From a business perspective, MORPHEUS' philosophy connects directly to the needs of organizations that operate complex systems without the possibility of rebooting. For example, in companies like Q2BSTUDIO, which develops custom applications and AI solutions for enterprises, the ability to train agents who continuously adapt to changing environments is crucial. In addition, the infrastructure that supports these systems is often supported by AWS and Azure cloud services, and requires cybersecurity guarantees to protect sensitive data. Enterprises can also benefit from business intelligence services such as power bi to monitor the performance of these agents in real-time, complementing MORPHEUS' native metrics. In addition, the development of custom AI agents and custom software allows learning algorithms to be adapted to specific scenarios, maximizing operational efficiency.

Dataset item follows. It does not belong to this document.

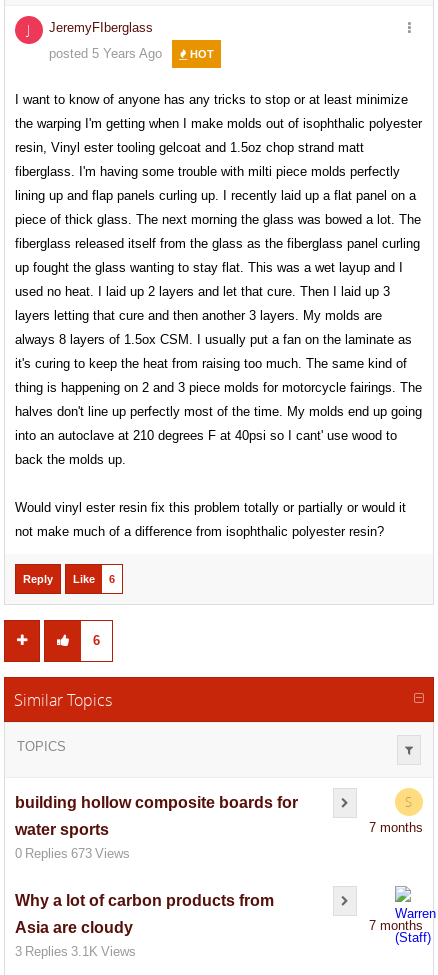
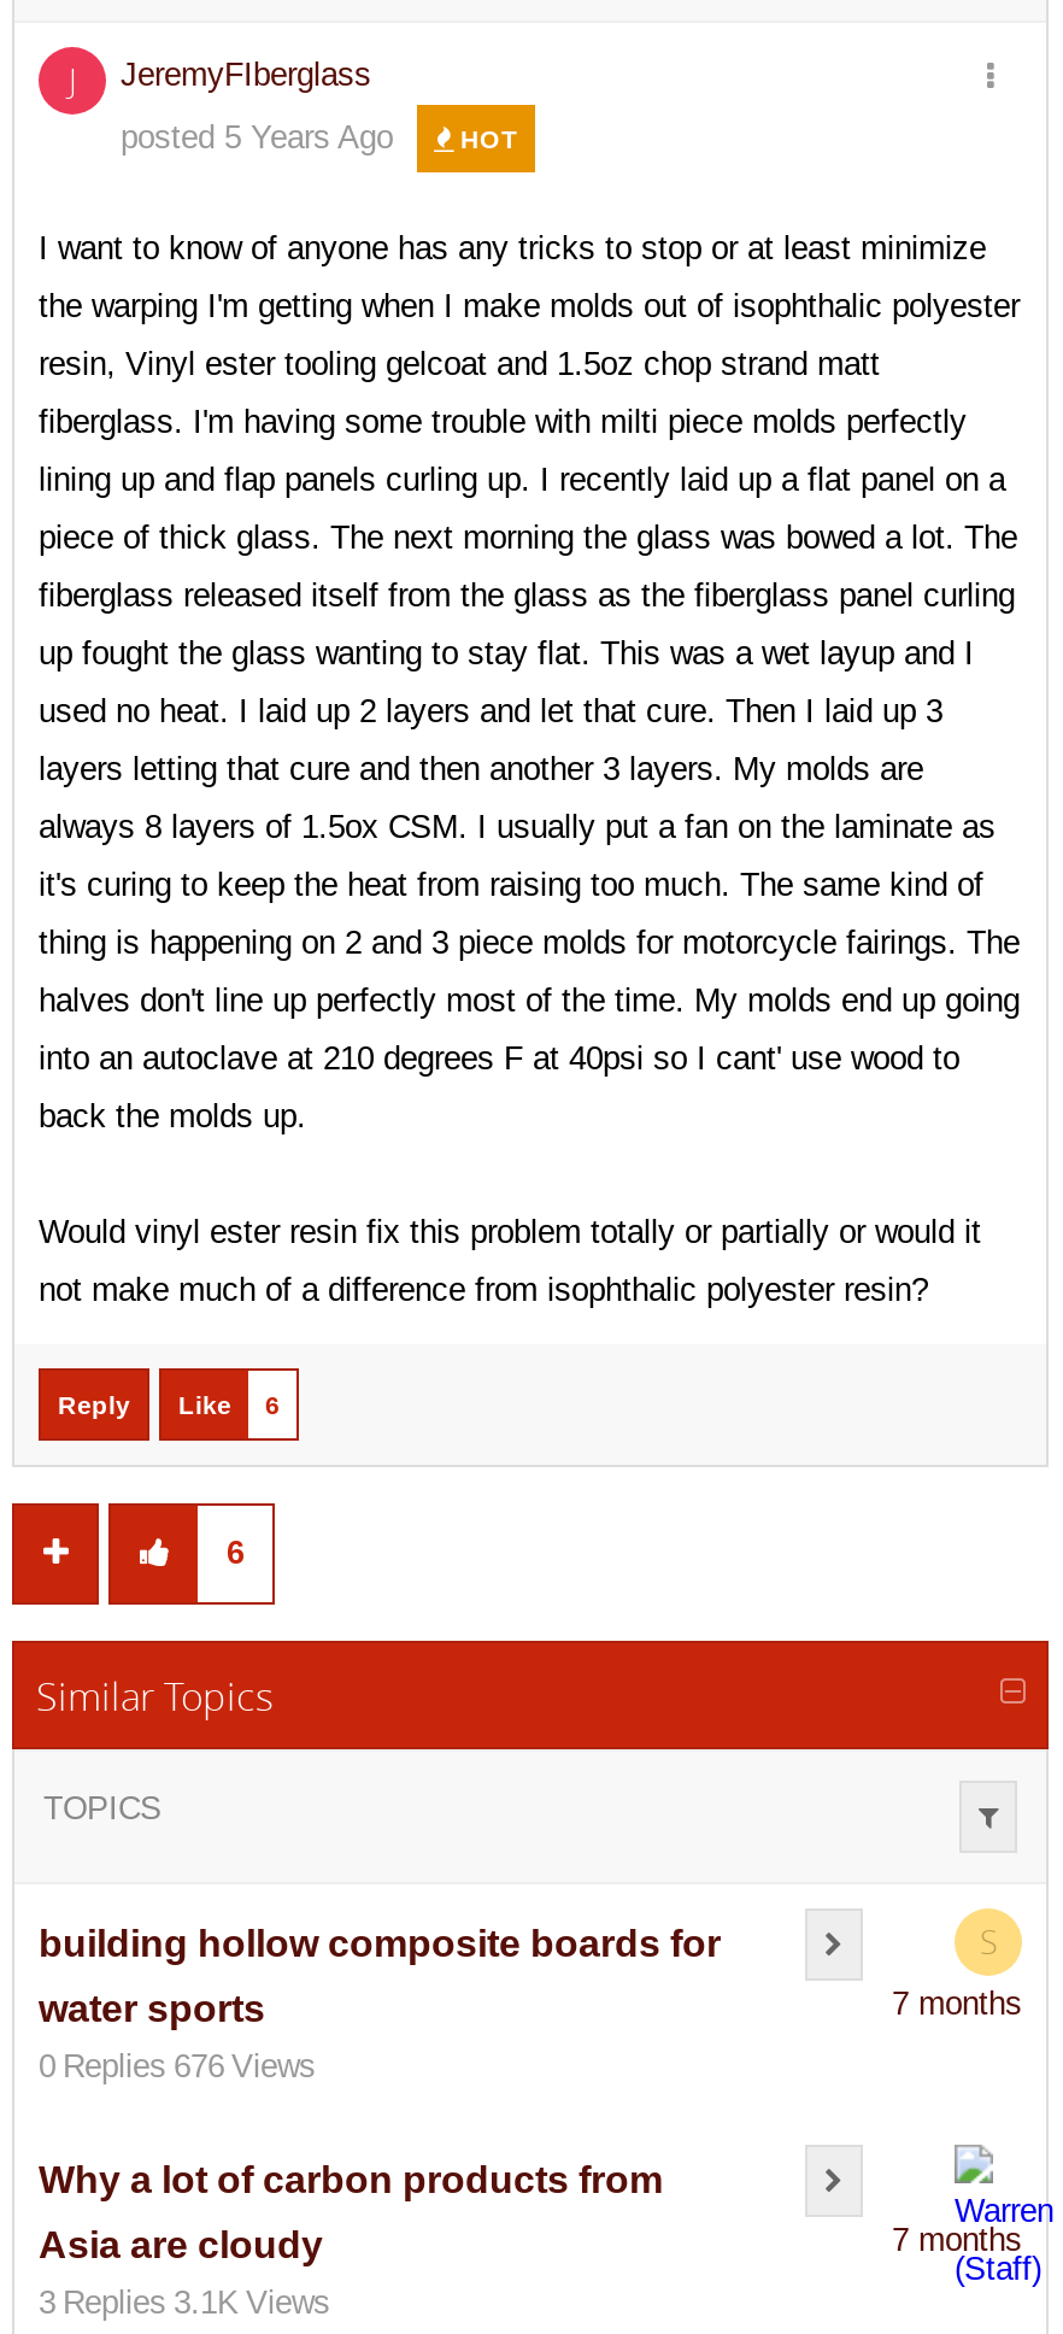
[15,846,130,861] 0 Replies 673 Views -> [39,2048,316,2084] 0 Replies 676 Views

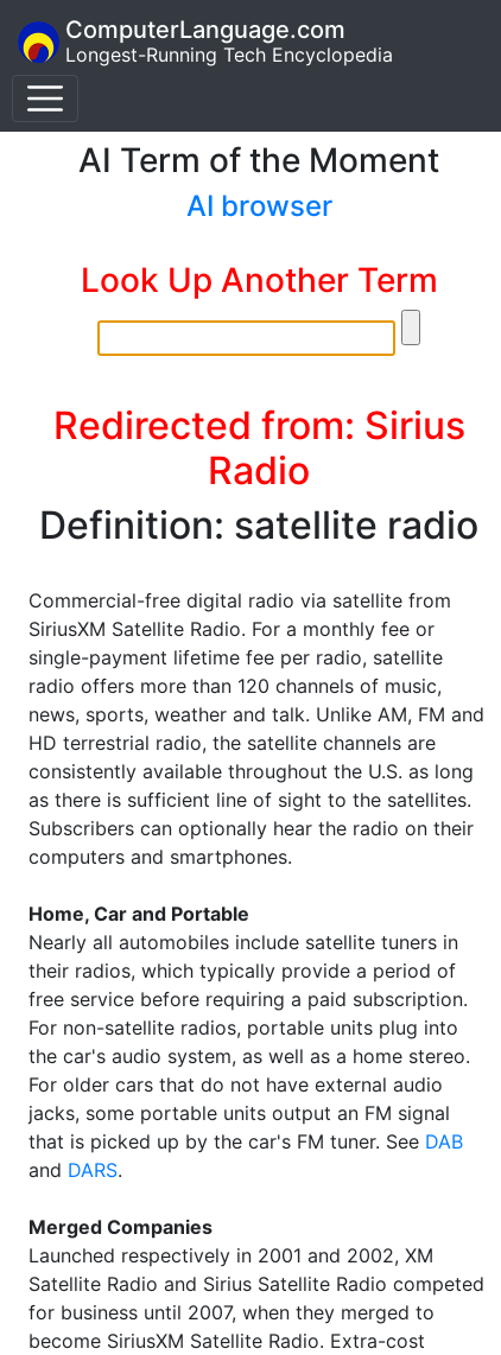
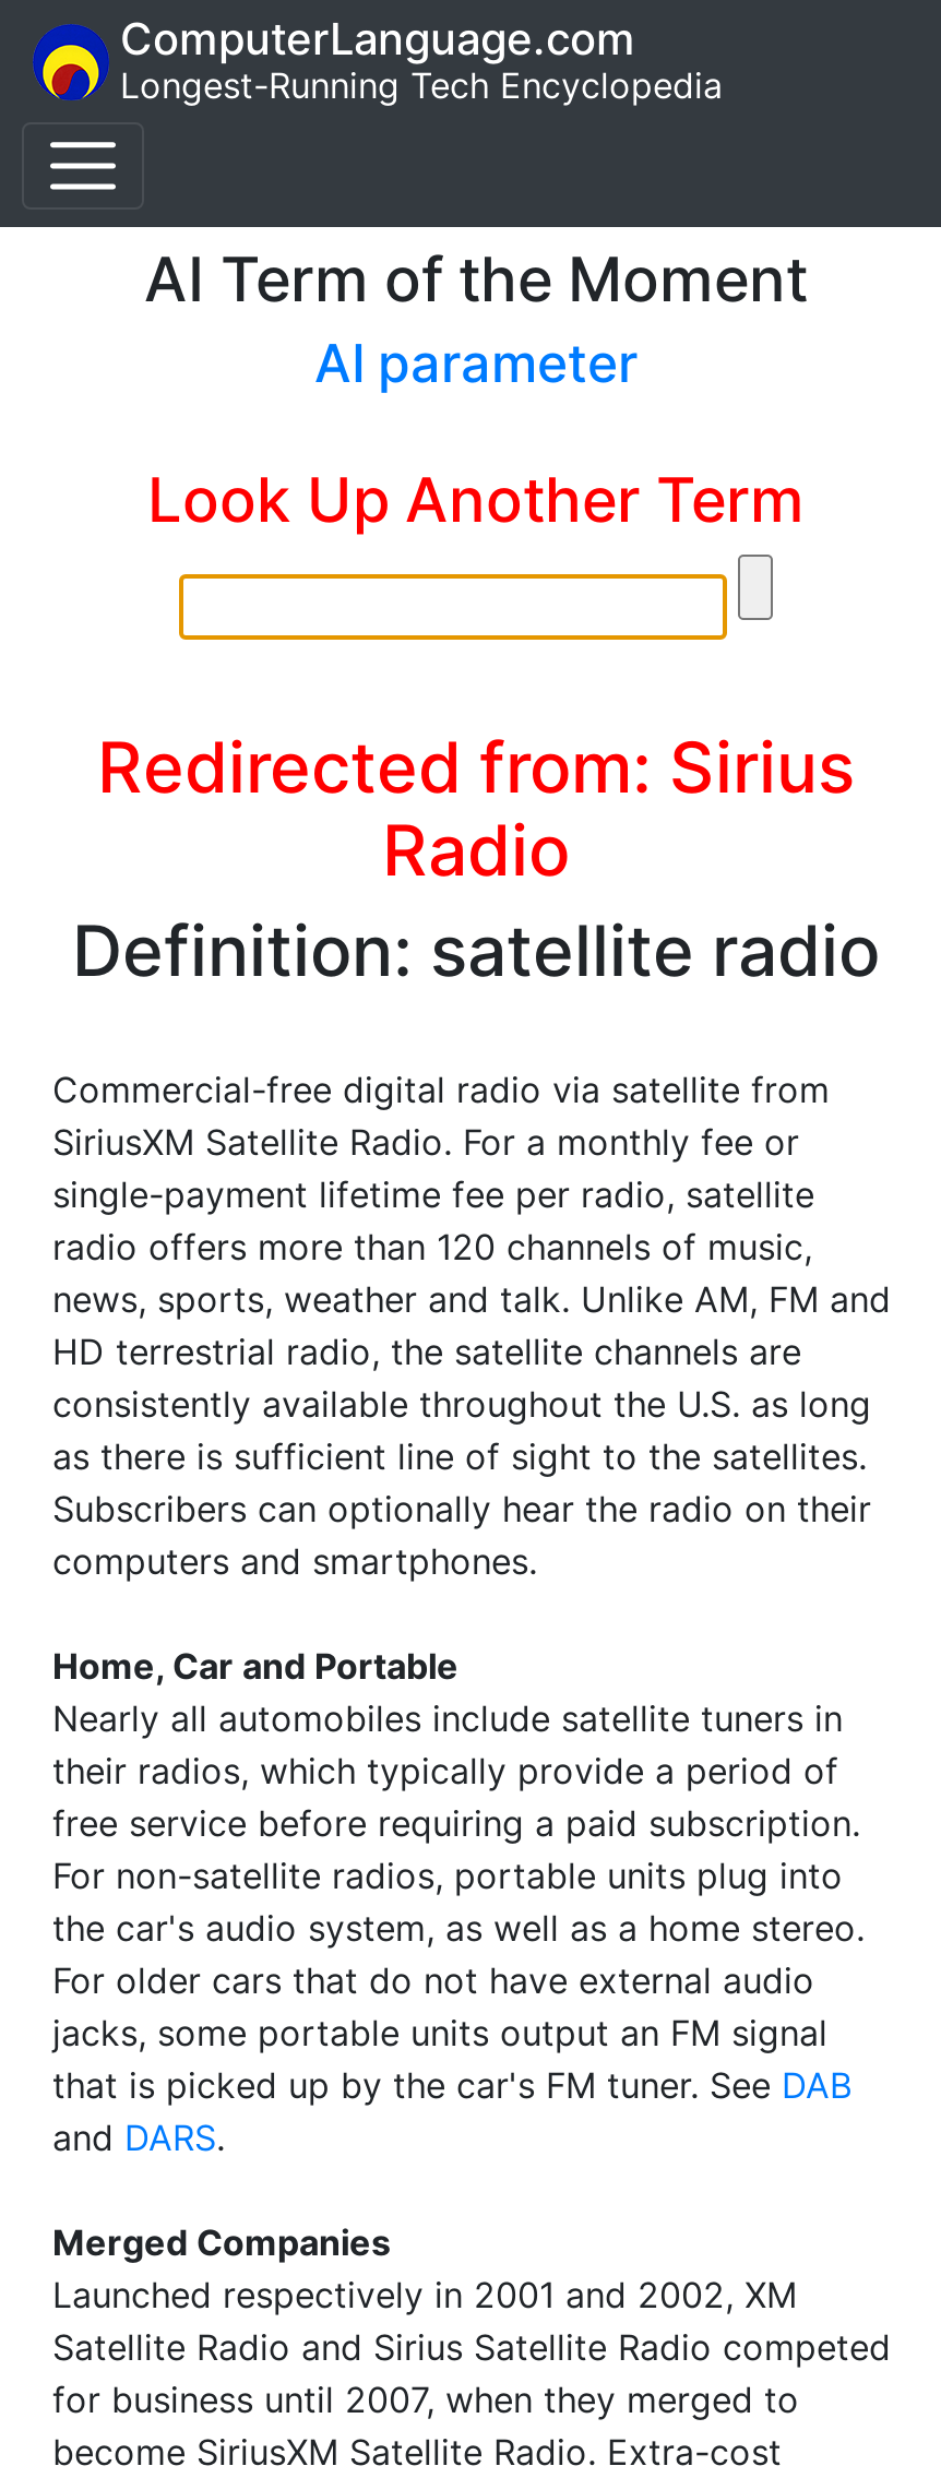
[186,189,332,223] AI browser -> [314,332,638,395] AI parameter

In conclusion, MORPHEUS sets a new standard for the evaluation of continuous reinforcement learning algorithms by eliminating episodic resets and introducing realistic non-stationarity. Although no algorithm yet dominates all tasks, the platform provides a rigorous testbed that brings research closer to real-world conditions. Companies looking to implement adaptive artificial intelligence solutions will find in MORPHEUS a framework of reference, and in collaborations with experts in custom software development, cloud and cybersecurity, the way to transfer these advances to their daily operations.